Para el Ministerio de Trabajo de la provincia, la resolución del conflicto de General Motors es vital para la economía regional, no sólo por las fuentes laborales que están en juego sino porque delimita un horizonte para las negociaciones con empresas en crisis, que se multiplicaron en las últimas semanas.
La provincia acumuló en las últimas semanas 22 procesos preventivos iniciados por firmas locales cuando a principio de mes eran sólo 6 esos trámites en marcha. “La dinámica de la crisis es muy rápida, nos preocupa la velocidad que ha tomado en los últimos días”, confesó Ciciliani a Crítica de Santa Fe.

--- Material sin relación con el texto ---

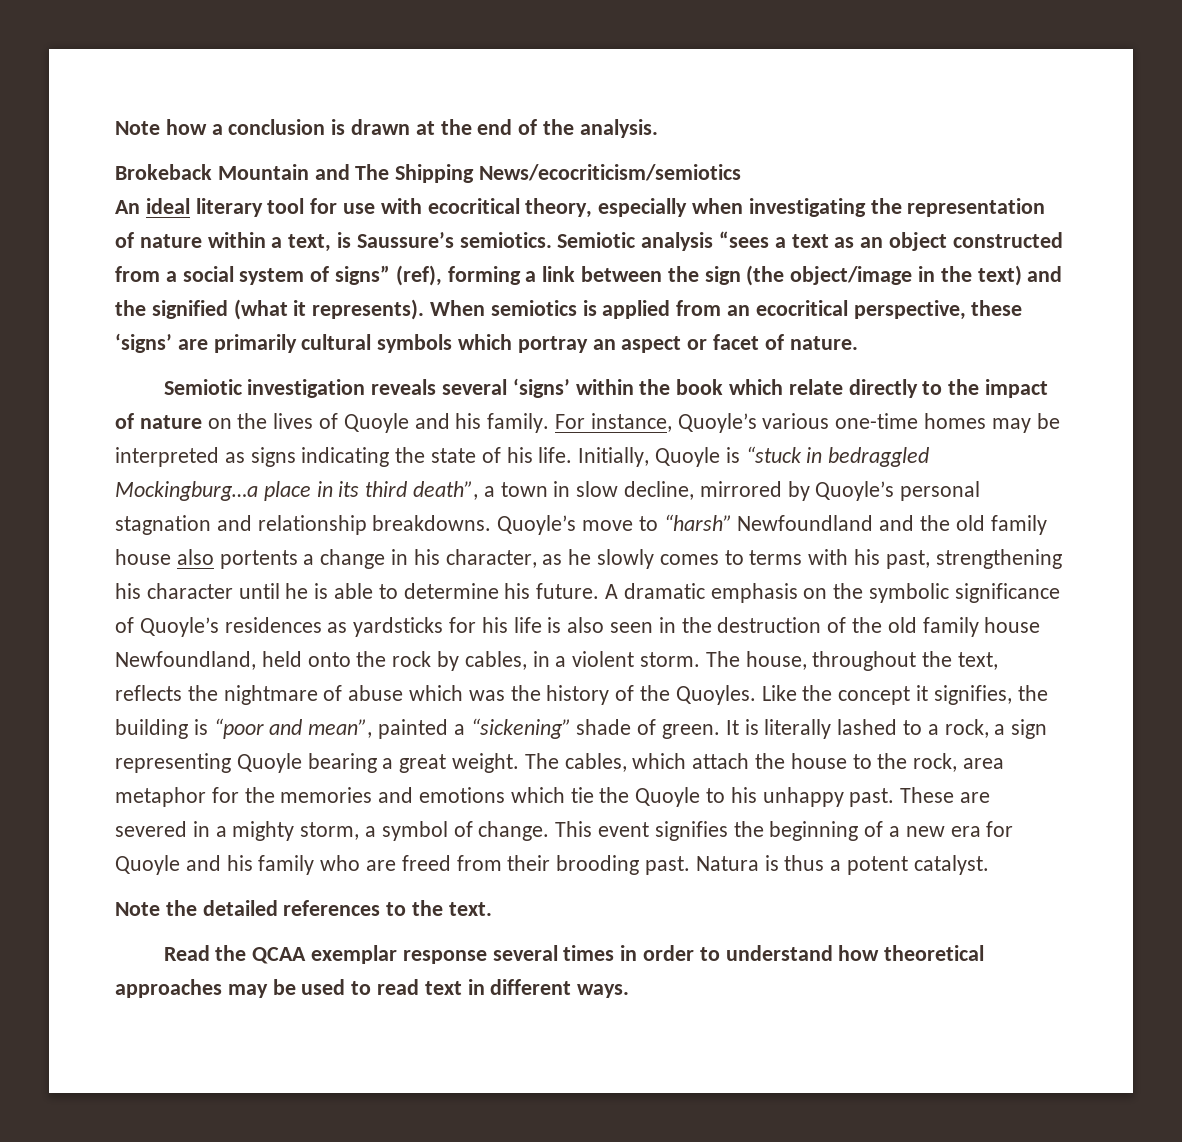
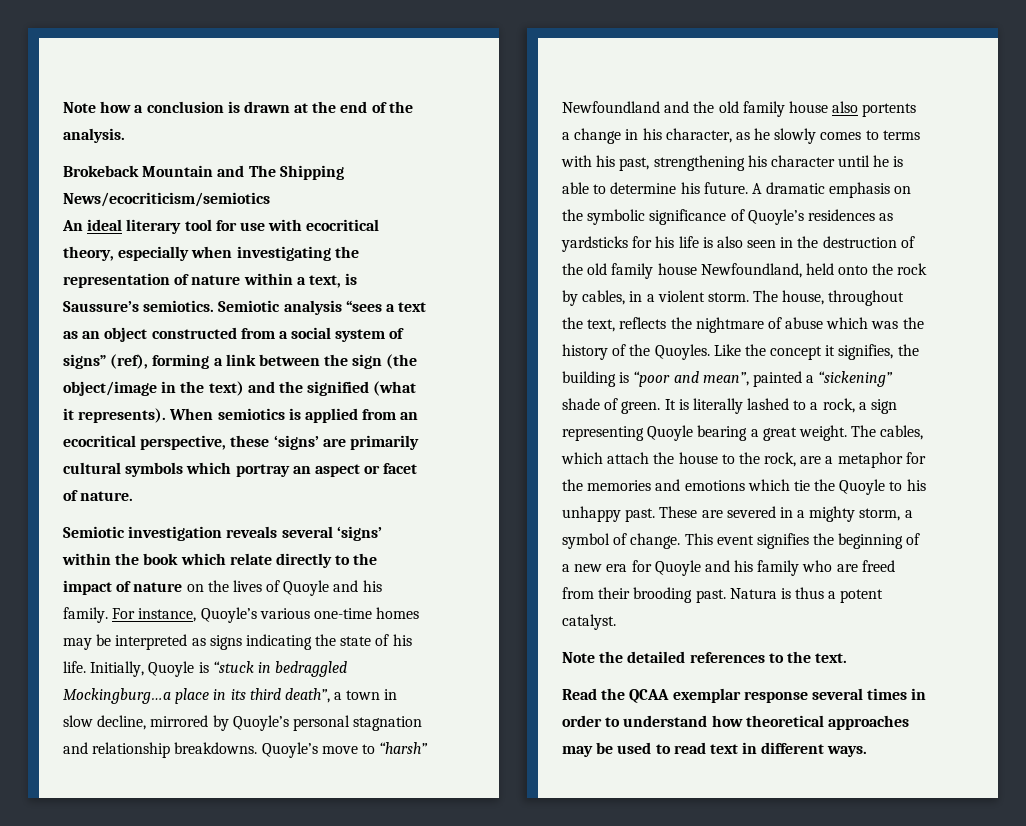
- The cables, which attach the house to the rock, area metaphor for the memories and emotions which tie the Quoyle to his unhappy past.
+ The cables, which attach the house to the rock, are a metaphor for the memories and emotions which tie the Quoyle to his unhappy past.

La cartera laboral encabezó más de 50 negociaciones entre empresas y gremios. El 80 por ciento tuvo resultado positivo. Sólo el viernes hubo dos conflictos puntuales en Rosario: la audiencia que permitió la reapertura provisoria del diario El Ciudadano hasta el martes, para seguir negociando, y el paro de trabajadores del puerto que paralizó tres barcos en la terminales 6 y 7, en reclamo de un aumento salarial del 20%.
Ciciliani dijo que el objetivo no es tanto trabajar en la emergencia y el corto plazo sino en los problemas de fondo. “No buscamos poner parches, porque ¿de qué sirve prohibir despidos de prepo cuando por ejemplo hay empresas de maquinaria agrícola que en Las Parejas tienen venta cero desde noviembre?”, analizó la funcionaria provincial.